To do | Please give back each entry below unaltered, leaving the pictures out.

*** Begin section ***

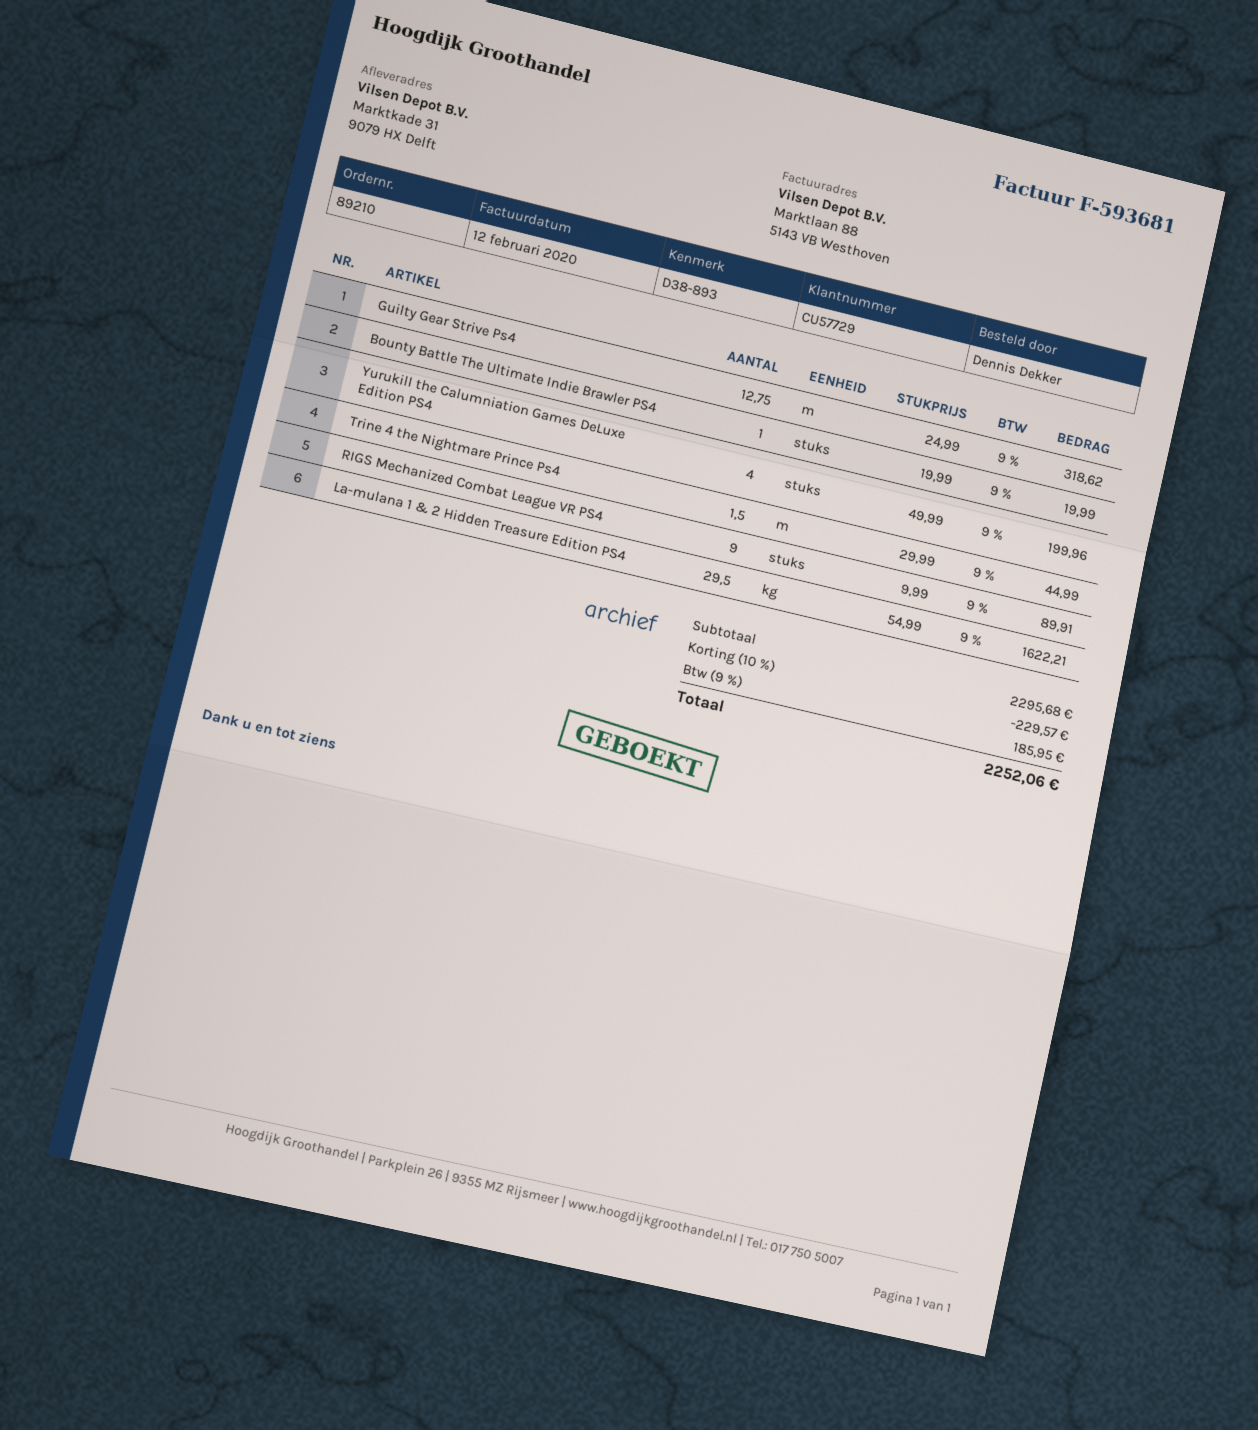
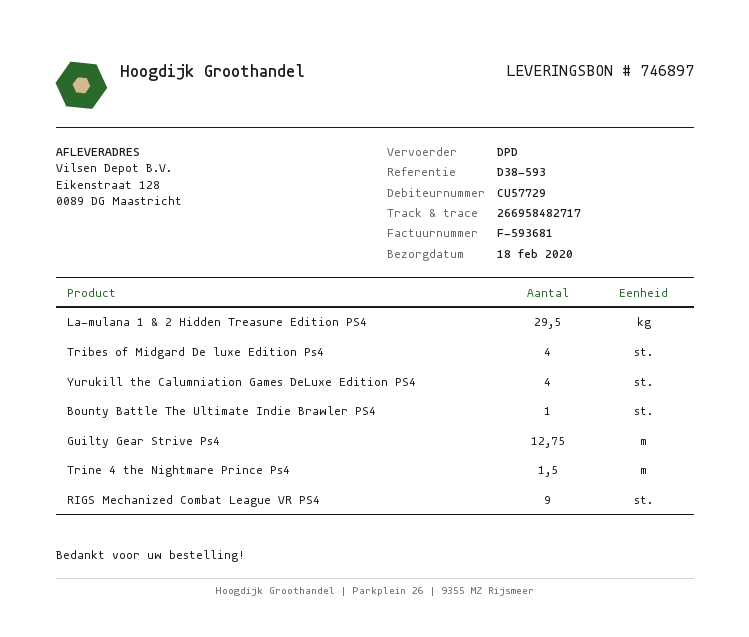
reference: D38-893 -> D38-593
ship to: Marktkade 31, 9079 HX Delft -> Eikenstraat 128, 0089 DG Maastricht
Tribes of Midgard De luxe Edition Ps4: none -> 4

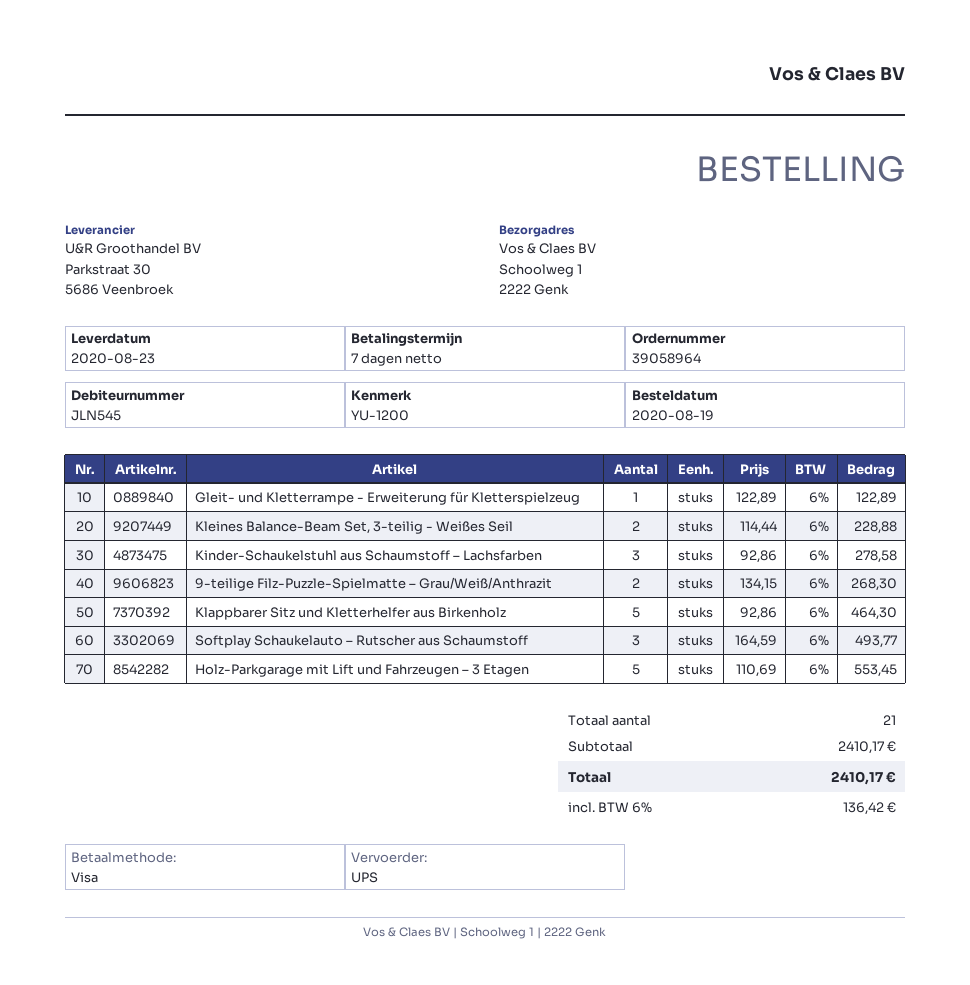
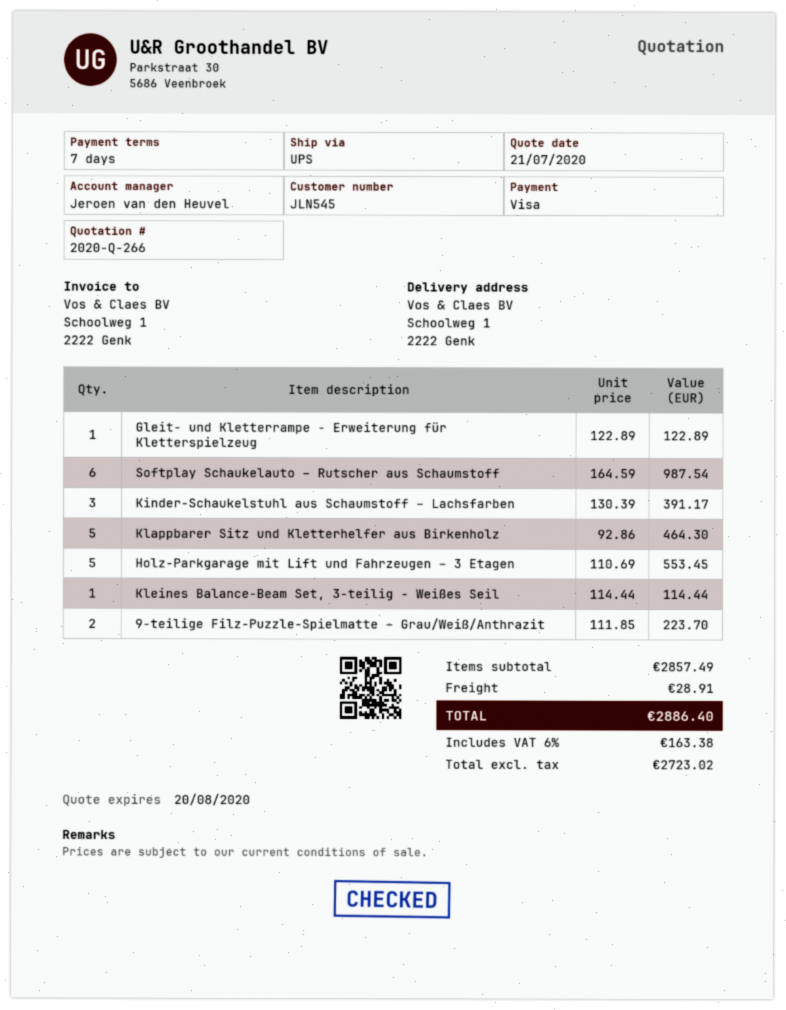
Kleines Balance-Beam Set, 3-teilig - Weißes Seil: 2 x 114.44 = 228.88 -> 1 x 114.44 = 114.44
Kinder-Schaukelstuhl aus Schaumstoff – Lachsfarben: 3 x 92.86 = 278.58 -> 3 x 130.39 = 391.17
9-teilige Filz-Puzzle-Spielmatte – Grau/Weiß/Anthrazit: 2 x 134.15 = 268.30 -> 2 x 111.85 = 223.70
Softplay Schaukelauto – Rutscher aus Schaumstoff: 3 x 164.59 = 493.77 -> 6 x 164.59 = 987.54
subtotal: 2410.17 -> 2857.49
shipping: none -> 28.91
tax: 6% = 136.42 -> 6% = 163.38
total: 2410.17 -> 2886.40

*** End section ***

Output for this task |
reference: D38-893 -> D38-593
ship to: Marktkade 31, 9079 HX Delft -> Eikenstraat 128, 0089 DG Maastricht
Tribes of Midgard De luxe Edition Ps4: none -> 4

Kleines Balance-Beam Set, 3-teilig - Weißes Seil: 2 x 114.44 = 228.88 -> 1 x 114.44 = 114.44
Kinder-Schaukelstuhl aus Schaumstoff – Lachsfarben: 3 x 92.86 = 278.58 -> 3 x 130.39 = 391.17
9-teilige Filz-Puzzle-Spielmatte – Grau/Weiß/Anthrazit: 2 x 134.15 = 268.30 -> 2 x 111.85 = 223.70
Softplay Schaukelauto – Rutscher aus Schaumstoff: 3 x 164.59 = 493.77 -> 6 x 164.59 = 987.54
subtotal: 2410.17 -> 2857.49
shipping: none -> 28.91
tax: 6% = 136.42 -> 6% = 163.38
total: 2410.17 -> 2886.40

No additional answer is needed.